Safe use of window.postMessage, is "if ( event.source !== window){return;}" alright?

Question

I'd like to use window.addEventListener("message",myOnmessageCallback,false) for receiving messages only coming from my window itself. (this is to say I do not want to needlessly make the myOnmessageCallback function prone to be receiving malicious messages from some other sources (I assume such might be other frames, browsersWindows, tabs, parent and iframes, right?).

Therefore I thought, if this avoid touching anything from not my window itself.

function myOnmessageCallback(event)
{
  if(event.orign !== window)
  {
  // I assume the message is from not this window here, therefore ignore it.
  return;
  }

  //do some useful stuff with the message received (only from window)
}

Does this seem a good way to reduce the myOnmessageCallback callback for just dealing with messages send via window.postMessage() of the webpage itself?
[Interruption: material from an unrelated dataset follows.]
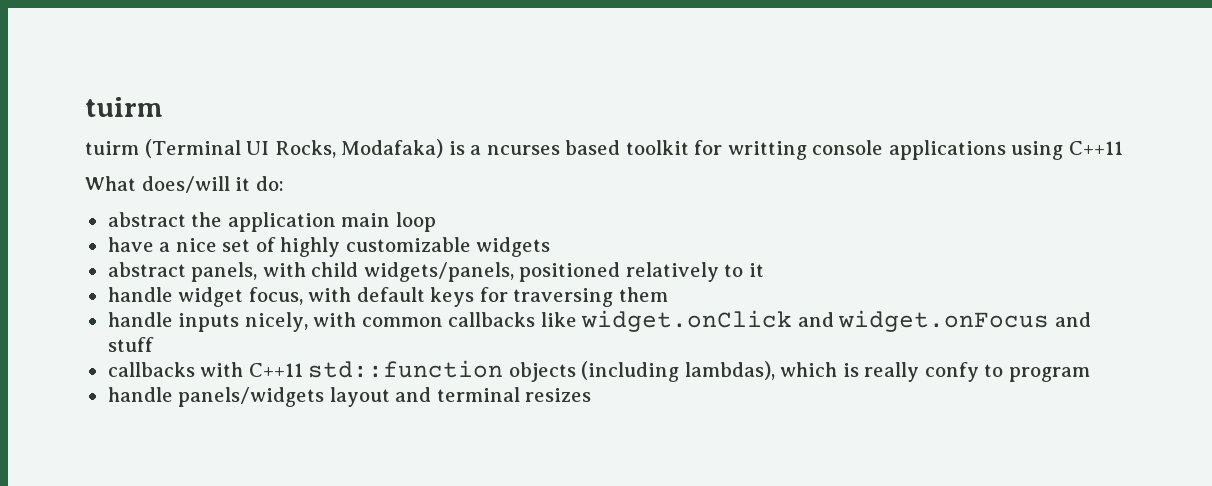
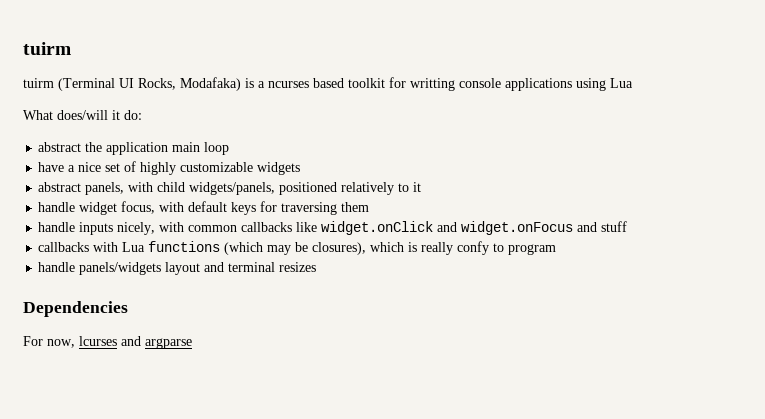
[1069,141,1124,155] C++11 -> [610,78,633,88] Lua
[248,360,775,382] C++11 std::function objects (including lambdas), -> [122,241,367,255] Lua functions (which may be closures),
(592, 395) none -> [23,301,128,317] [23,336,192,349] // Dependencies // For now, lcurses and argparse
PS: For those who think why I desire such reduced postMessage onmessage capabilities. I want to have a way to put something in the Javascript execution Queue, allowing the handling of UI stuff in between. I would use the classical window.setTimeout but this has the minimum time and I do not want to needlessly waste time.

Answer 1

event.origin is not a window object. It's a URI.

event.source is the source window object.

It does appear that you can limit messages to be only from yourself if you check:

event.source === window

The MDN doc for postMessage states this:

Any window may access this method on any other window, at any time, regardless of the location of the document in the window, to send it a message. Consequently, any event listener used to receive messages must first check the identity of the sender of the message, using the origin and possibly source properties. This cannot be understated: Failure to check the origin and possibly source properties enables cross-site scripting attacks.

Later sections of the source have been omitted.